Perempuan yang satu ini gencar memperjuangkan hak-hak kaumnya di kampung halaman suaminya. Tana Toraja. Melalui organisasi rintisannya, Suara Ibu Peduli, perempuan yang belasan tahun berkecimpung didunia aktivis ini, mampu menghadirkan produksi kain berkualitas. Hingga tahun 2008 dia memutuskan pensiun dan ingin menikmati hari tuanya di daerah wisata itu. Dinny Jusuf adalah orangnya.
Hendak bersantai di kampung halaman sang suami, Dinny Jusuf menemukan banyak tenun Toraja yang terbengkalai. Utamanya di daerah Sa’dan. Tenunan ini tidak laku. Orang Toraja pun terkesan enggan memakai baju dari jenis kain ini. Bahkan, mereka tidak lagi tertarik menenun, lantaran penghasilan dari usaha ini tidak memenuhi kebutuhan ekonomi keluarga.

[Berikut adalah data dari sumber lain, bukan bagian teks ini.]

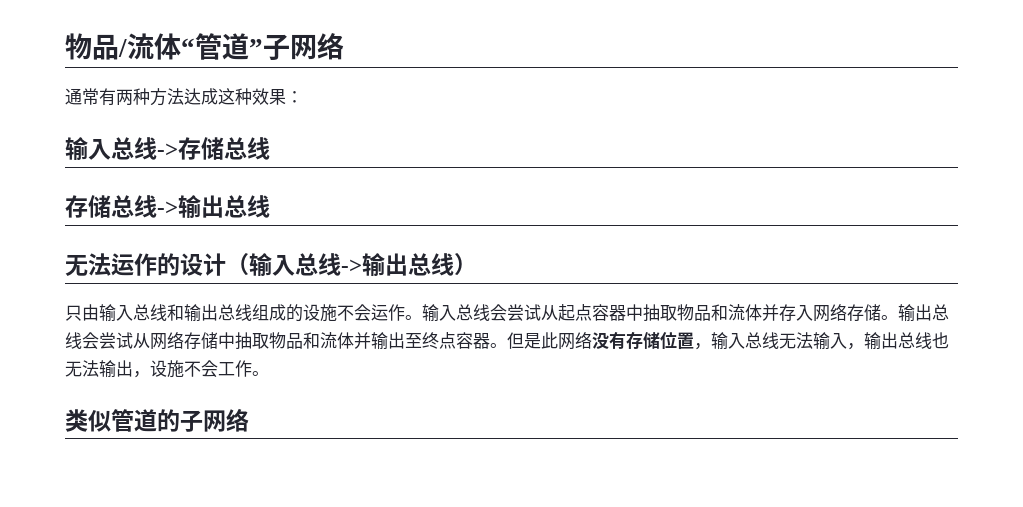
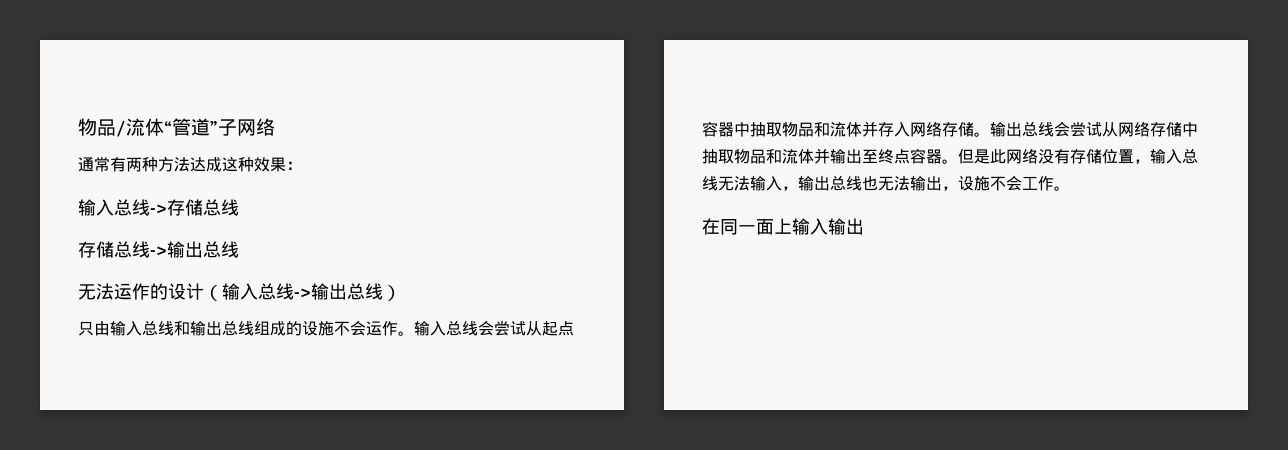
- 类似管道的子网络
+ 在同一面上输入输出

Masalah inilah membuat hati perempuan kelahiran 17 April 1956 ini terenyuh. Jiwa sosial yang sudah terasah, membuatnya tidak tinggal diam melihat penenun Toraja yang kurang meraih kesejahteraannya. Tahun 2010, Dinny membulatkan tekad membangun usaha tenun kain Toraja. Namanya, Toraja Melo. Nama ini memiliki arti, Toraja yang indah. Lewat Toraja Melo itu pula, Dinny menampung kain tenun para perajin dan membuatnya menjadi produk fesyen berkelas dan bernilai jual tinggi.

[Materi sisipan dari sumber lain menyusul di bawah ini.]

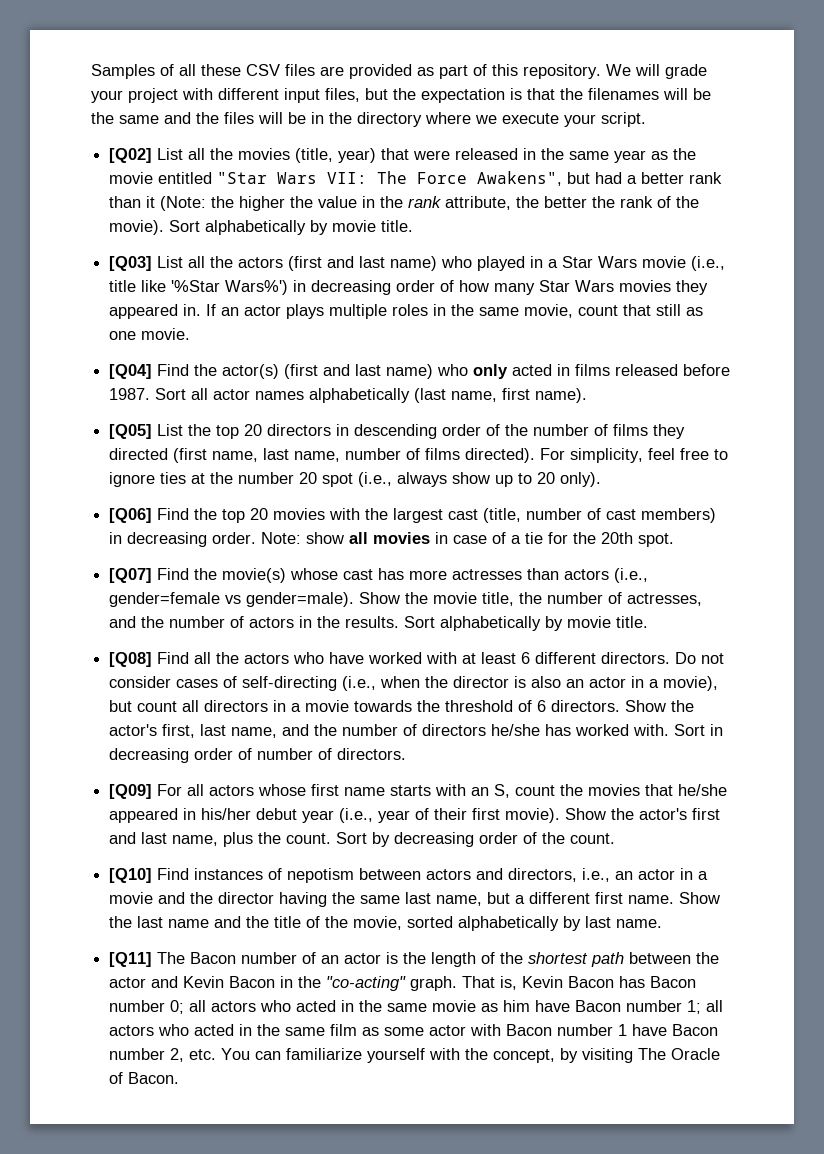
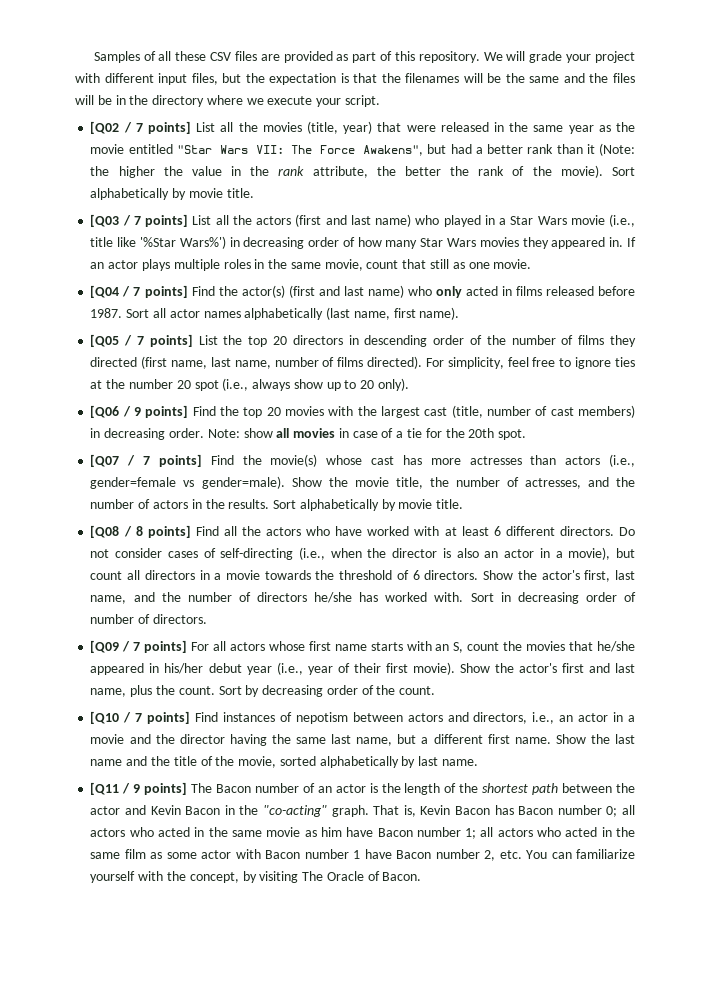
- [Q02] List all the movies (title, year) that were released in the same year as the movie entitled "Star Wars VII: The Force Awakens", but had a better rank than it (Note: the higher the value in the rank attribute, the better the rank of the movie).
+ [Q02 / 7 points] List all the movies (title, year) that were released in the same year as the movie entitled "Star Wars VII: The Force Awakens", but had a better rank than it (Note: the higher the value in the rank attribute, the better the rank of the movie).
- [Q03] List all the actors (first and last name) who played in a Star Wars movie (i.e., title like '%Star Wars%') in decreasing order of how many Star Wars movies they appeared in.
+ [Q03 / 7 points] List all the actors (first and last name) who played in a Star Wars movie (i.e., title like '%Star Wars%') in decreasing order of how many Star Wars movies they appeared in.
- [Q04] Find the actor(s) (first and last name) who only acted in films released before 1987.
+ [Q04 / 7 points] Find the actor(s) (first and last name) who only acted in films released before 1987.
- [Q05] List the top 20 directors in descending order of the number of films they directed (first name, last name, number of films directed).
+ [Q05 / 7 points] List the top 20 directors in descending order of the number of films they directed (first name, last name, number of films directed).
- [Q06] Find the top 20 movies with the largest cast (title, number of cast members) in decreasing order.
+ [Q06 / 9 points] Find the top 20 movies with the largest cast (title, number of cast members) in decreasing order.
- [Q07] Find the movie(s) whose cast has more actresses than actors (i.e., gender=female vs gender=male).
+ [Q07 / 7 points] Find the movie(s) whose cast has more actresses than actors (i.e., gender=female vs gender=male).
- [Q08] Find all the actors who have worked with at least 6 different directors.
+ [Q08 / 8 points] Find all the actors who have worked with at least 6 different directors.
- [Q09] For all actors whose first name starts with an S, count the movies that he/she appeared in his/her debut year (i.e., year of their first movie).
+ [Q09 / 7 points] For all actors whose first name starts with an S, count the movies that he/she appeared in his/her debut year (i.e., year of their first movie).
- [Q10] Find instances of nepotism between actors and directors, i.e., an actor in a movie and the director having the same last name, but a different first name.
+ [Q10 / 7 points] Find instances of nepotism between actors and directors, i.e., an actor in a movie and the director having the same last name, but a different first name.
- [Q11] The Bacon number of an actor is the length of the shortest path between the actor and Kevin Bacon in the "co-acting" graph.
+ [Q11 / 9 points] The Bacon number of an actor is the length of the shortest path between the actor and Kevin Bacon in the "co-acting" graph.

Mulai saat itu, Dinny meyakini diri menghidupkan kembali seni dan budaya tenun di kabupaten penghasil kopi ini. Diapun mencoba bertukar pikiran dengan Obin, perancang busana ternama, sekaligus pemilik Rumah Kain Indonesia. Kerjasama lainnya dengan Nina Jusuf, adiknya. Nina sendiri adalah lulusan Fine Art in Fashion Design dari Academy of Art University di San Francisco. Dari tangan sang adik inilah mendesain pakaian yang menonjolkan karakter kain tenun Toraja yang feminin, sekaligus maskulin.
Dinny juga menggandeng ibu-ibu rumah tangga dari Yayasan Perempuan Kepala Keluarga (Pekka) di Jakarta untuk menjahit. Kain Toraja pun disulap menjadi produk fashion. Produk yang dihasilkan mulai dari tas, gaun, sepatu hingga sandal yang modelnya mengikuti tren terkini.
Pendekatan kepada penenun setempat tidak mudah. Rencana besarnya ini sempat dianggap mengada-ada warga sekitar. Sekalipun demikian, tidak menjadikannya patah semangat. Hasil tenun dibeli, apapun kualitasnya. Termasuk mengadakan pelatihan menenun skala kecil, secara berkesinambungan.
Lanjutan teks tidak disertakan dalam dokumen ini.